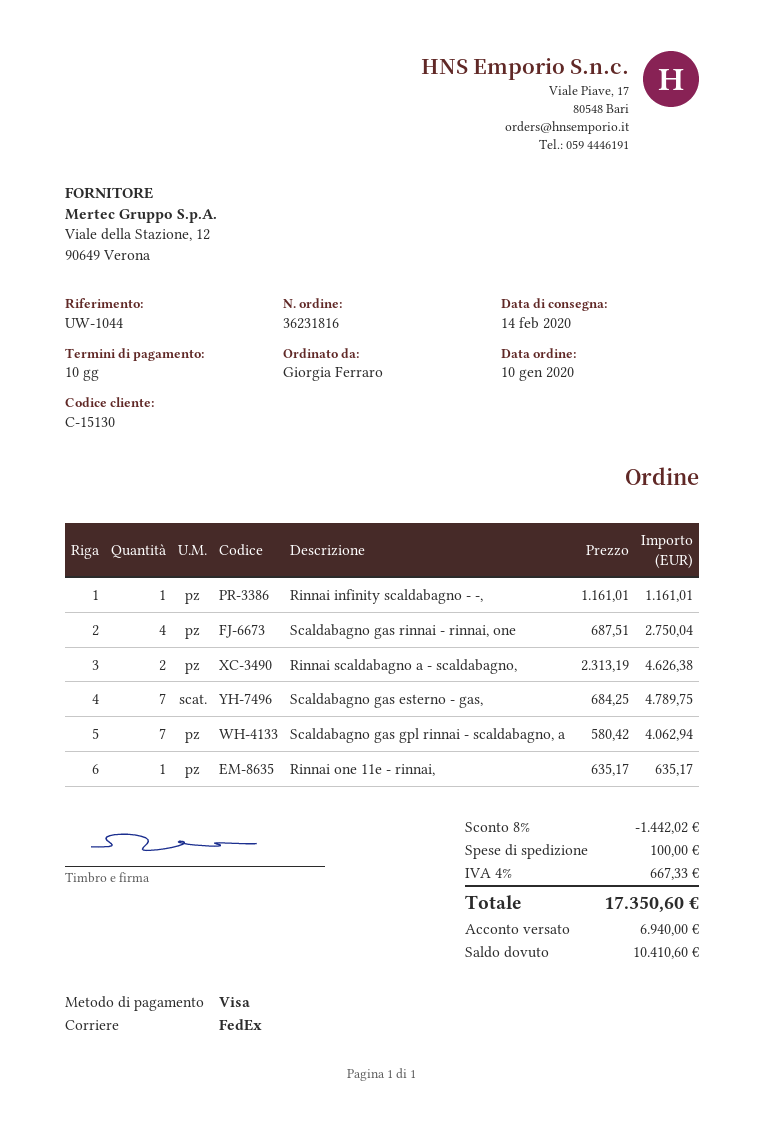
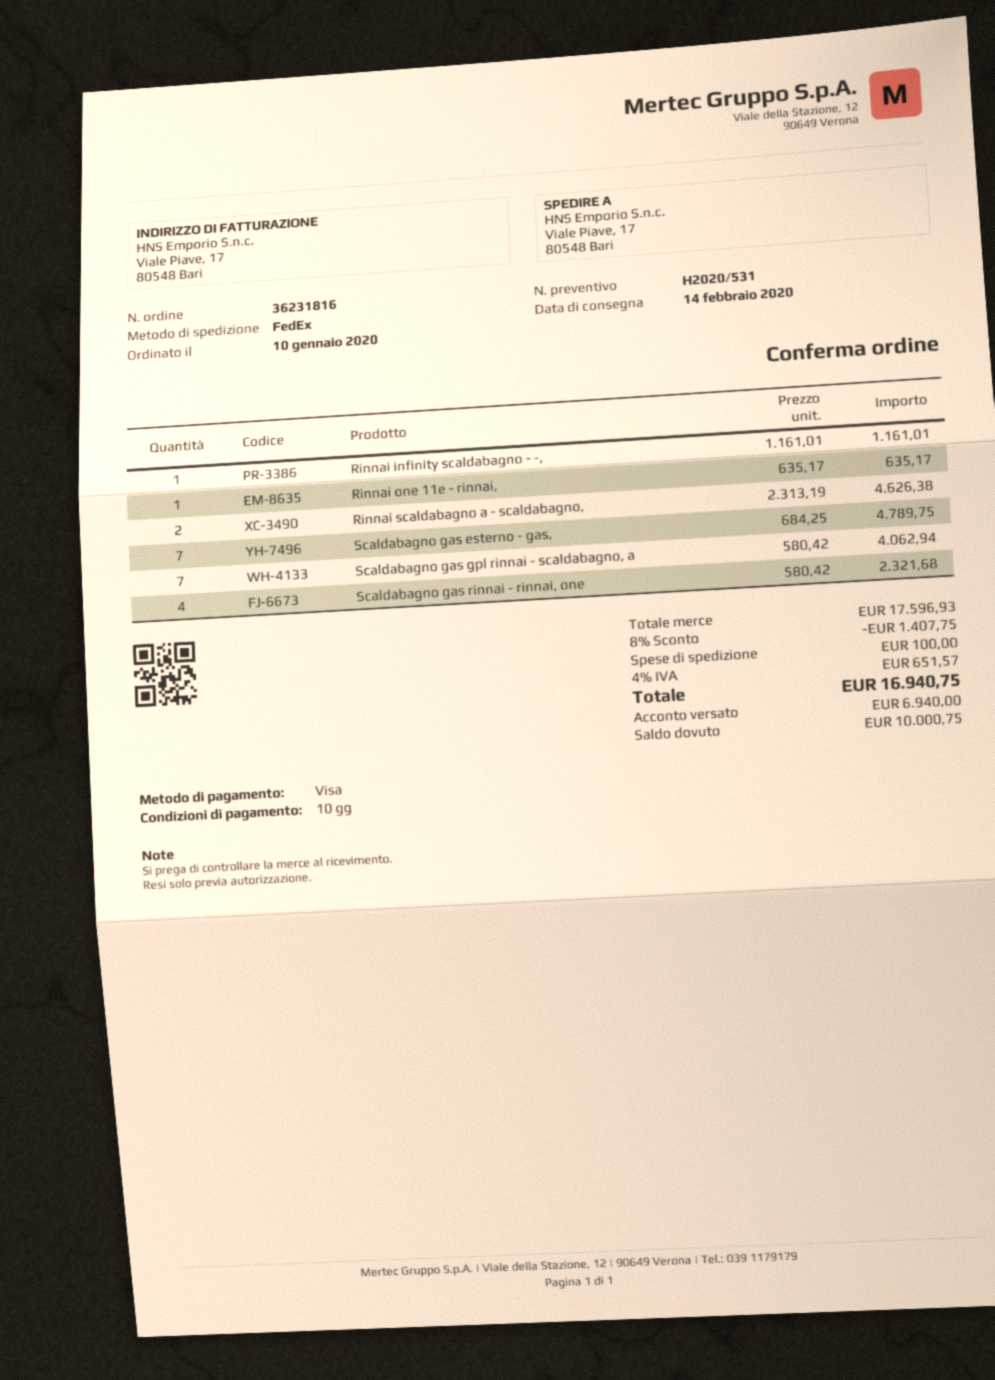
Scaldabagno gas rinnai - rinnai, one: 4 x 687.51 = 2750.04 -> 4 x 580.42 = 2321.68
discount: 8% = 1442.02 -> 8% = 1407.75
tax: 4% = 667.33 -> 4% = 651.57
total: 17350.60 -> 16940.75
balance: 10410.60 -> 10000.75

┄┄┄┄┄┄

Problem to work on:
Reproduce the material in full, word for word, and omit the pictures.

Response area:
Scaldabagno gas rinnai - rinnai, one: 4 x 687.51 = 2750.04 -> 4 x 580.42 = 2321.68
discount: 8% = 1442.02 -> 8% = 1407.75
tax: 4% = 667.33 -> 4% = 651.57
total: 17350.60 -> 16940.75
balance: 10410.60 -> 10000.75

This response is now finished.